Le due unità che rischiano l’unione sono quelle di anestesia e di pronto soccorso, una scelta che “ridimensionerebbe e indebolirebbe il nostro ospedale“
Il capogruppo di Alleanza verdi e sinistra, Carlo Cunegato, si esprime in merito al ritiro del lavoro del primario di anestesia dell’ospedale di Santorso, Luigi Ongaro, mostrando preoccupazione per la scelta del direttore generale sulla riorganizzazione dei dipartimenti.
“Ieri, 31 agosto, cessa l’attività lavorativa un medico appassionato, preparato e disponibile. Lo ringraziamo di cuore per quello che ha fatto per il nostro ospedale e per il nostro territorio. Siamo però molto preoccupati perché abbiamo sentito che il direttore generale Carretta vorrebbe riorganizzare i dipartimenti in maniera orizzontale. Cosa s’intende? – spiega Cunegato – Se, oggi sono presenti due dipartimenti di emergenza-urgenza, uno a Bassano e uno a Santorso, sembrerebbe si voglia unificarli, nominando un unico responsabile di dipartimento per l’anestesia e rianimazione, solo a Bassano. Stessa cosa pare possa accadere per quanto riguarda il pronto soccorso di Santorso, che uscirebbe dal dipartimento esistente, formandone uno a sé stante, facente capo al pronto soccorso di Bassano”.

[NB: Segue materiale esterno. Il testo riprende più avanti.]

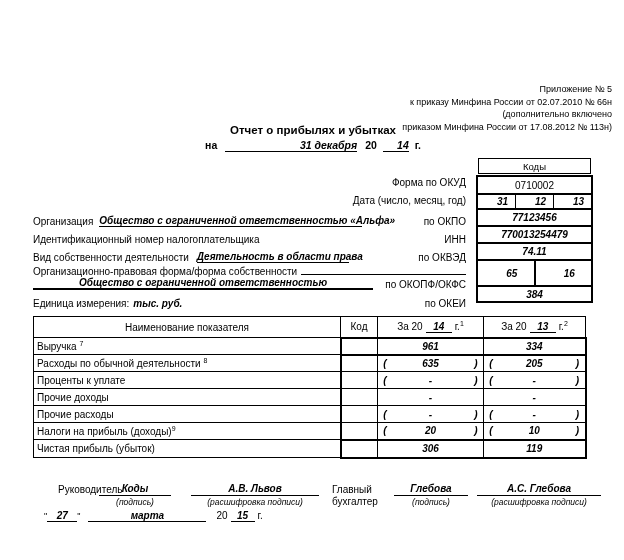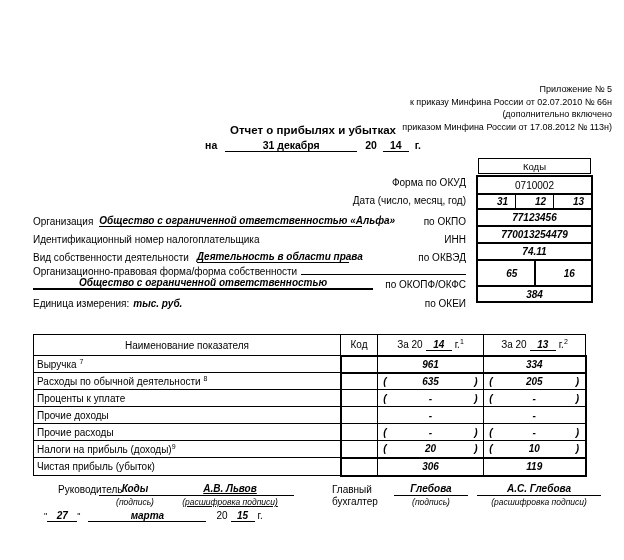--- a/index.html
+++ b/index.html
@@ -17,7 +17,7 @@
   .title-block { position:absolute; left:33px; width:560px; top:124px; text-align:center; }
   .title-main { font-size:11.5px; font-weight:bold; }
   .title-date { margin-top:3px; font-size:10.5px; font-weight:bold; }
-  .ufield { display:inline-block; border-bottom:1.8px solid #000; text-align:center; line-height:12px; }
+  .ufield { display:inline-block; border-bottom:1.8px solid #000; font-style:italic; text-align:right; line-height:12px; }
   .w-datefield { width:132px; margin:0 5px; }
   .w-yearfield { width:26px; margin:0 3px; }
 

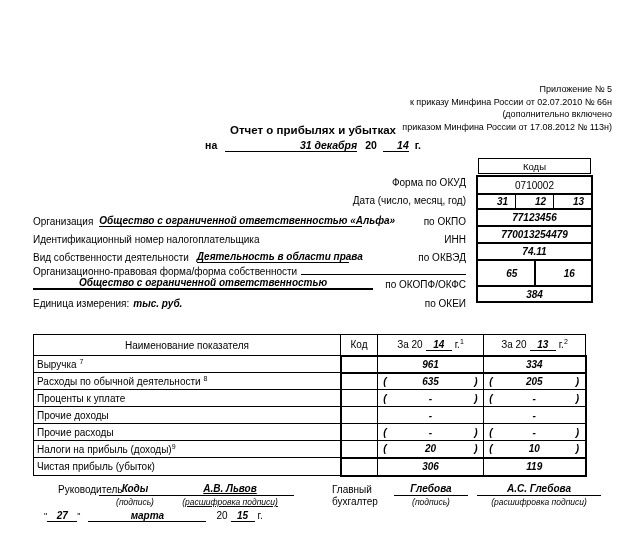--- a/index.html
+++ b/index.html
@@ -54,7 +54,7 @@
   .cr-okopf .codes-cell + .codes-cell { border-left:2px solid #000; }
 
   
-  .main-table { position:absolute; top:334px; left:33px; border-collapse:collapse; table-layout:fixed; font-size:10px; }
+  .main-table { position:absolute; top:316px; left:33px; border-collapse:collapse; table-layout:fixed; font-size:10px; }
   .main-table th, .main-table td { border:1px solid #000; padding:0; }
   .main-table thead th { height:21px; font-weight:normal; text-align:center; }
   .main-table tbody td { height:17px; }

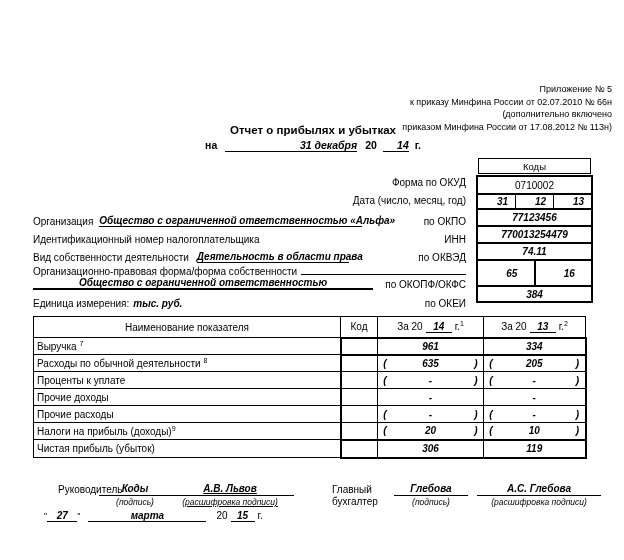--- a/index.html
+++ b/index.html
@@ -328,7 +328,7 @@
       <div class="sigcap">(подпись)</div>
     </div>
 
-    <div class="sig" style="left:166px; width:128px;text-decoration:underline;">
+    <div class="sig" style="left:191px; width:128px;">
       <div class="sigline">А.В. Львов</div>
       <div class="sigcap">(расшифровка подписи)</div>
     </div>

“Questa scelta – ribadisce il consigliere – ridimensionerebbe e indebolirebbe fortemente il nostro ospedale, che serve un territorio abitato da 190mila abitanti, determinando una subordinazione all’ospedale di Bassano. Per questo, motivo abbiamo deciso di depositare una interrogazione in regione. Chiediamo anche che pubblicamente il direttore generale Carretta smentisca questa possibilità, altrimenti siamo pronti a mobilitarci“.

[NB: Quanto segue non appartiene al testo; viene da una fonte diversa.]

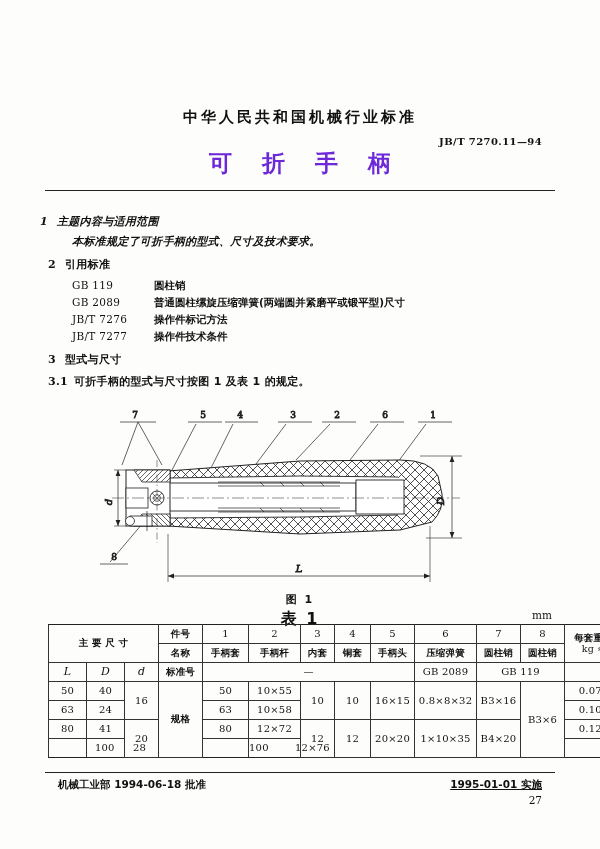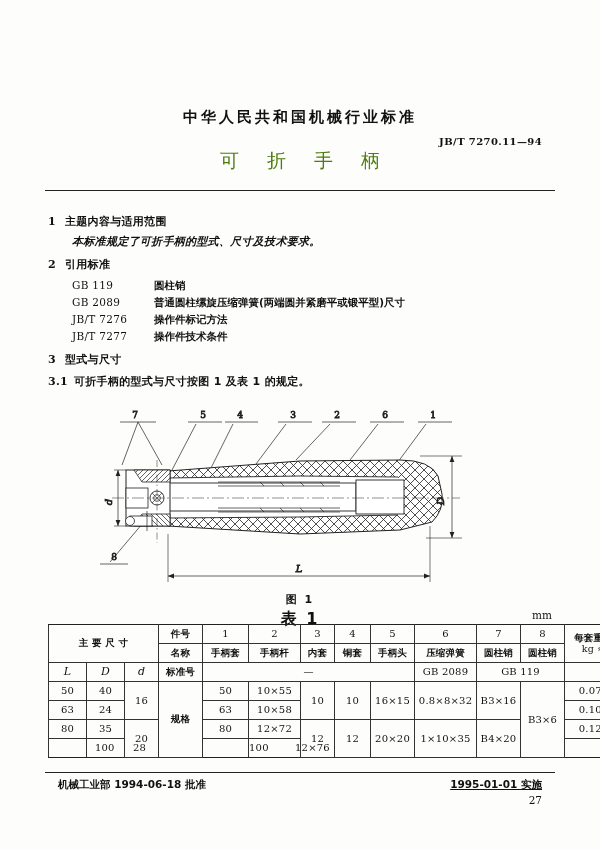--- a/index.html
+++ b/index.html
@@ -49,11 +49,11 @@
     left: 0; right: 0;
     top: 148px;
     text-align: center;
-    font-size: 19px;
-    font-weight: normal;
+    font-size: 23px;
+    font-weight: bold;
     letter-spacing: 11px;
     text-indent: 11px;
-    color: #4d7c0f;
+    color: #6d28d9;
   }
   .rule-top {
     position: absolute;

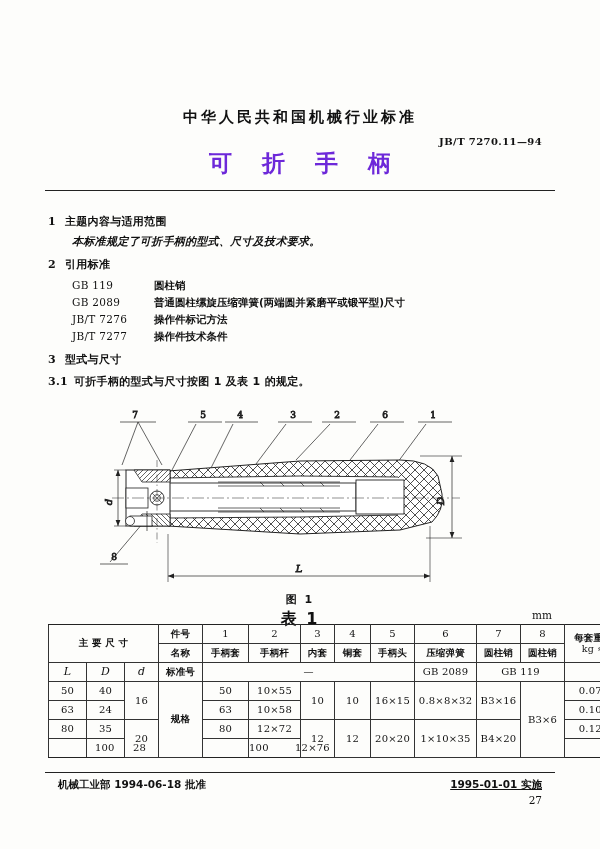--- a/index.html
+++ b/index.html
@@ -249,7 +249,7 @@
   <div class="doc-title">可 折 手 柄</div>
   <div class="rule-top"></div>
 
-  <div class="sec" style="left:48px; top:214px;">
+  <div class="sec" style="left:40px; top:214px;font-style:italic;">
     <span class="num">1</span><span>主题内容与适用范围</span>
   </div>
   <div class="para" style="left:72px; top:234px;">本标准规定了可折手柄的型式、尺寸及技术要求。</div>

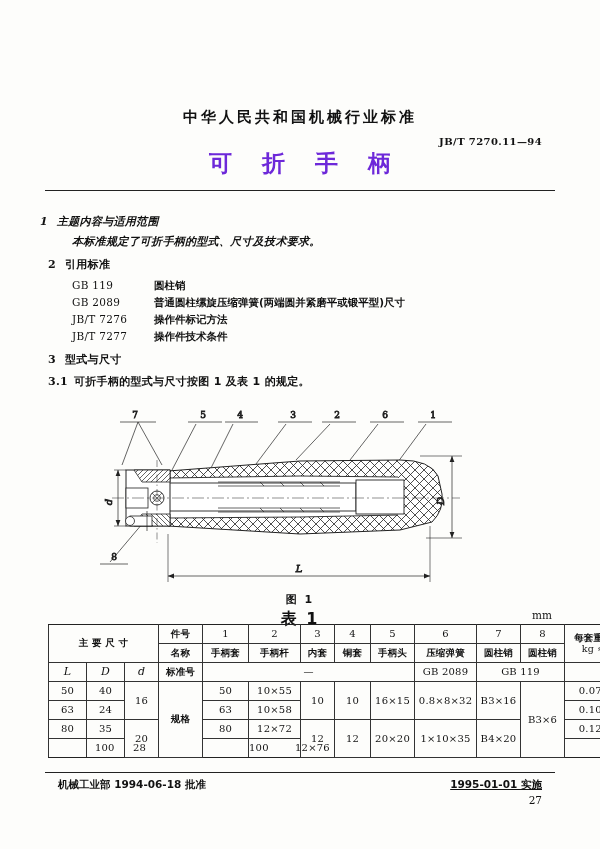--- a/index.html
+++ b/index.html
@@ -505,7 +505,7 @@
 
         <tr>
           <td class="num">80</td>
-          <td class="num">35</td>
+          <td class="num">41</td>
           <td class="num" rowspan="2">20</td>
           <td class="num">80</td>
           <td class="num">12×72</td>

“In reparti così importanti è fondamentale che rimanga un direttore di dipartimento anche a Santorso e che non ci sia una subalternità con Bassano. Questo potrebbe essere il presupposto dello svuotamento del nostro ospedale. Ognuno dei due ospedali deve necessariamente mantenere il proprio dipartimento di area critica”, conclude Cunegato.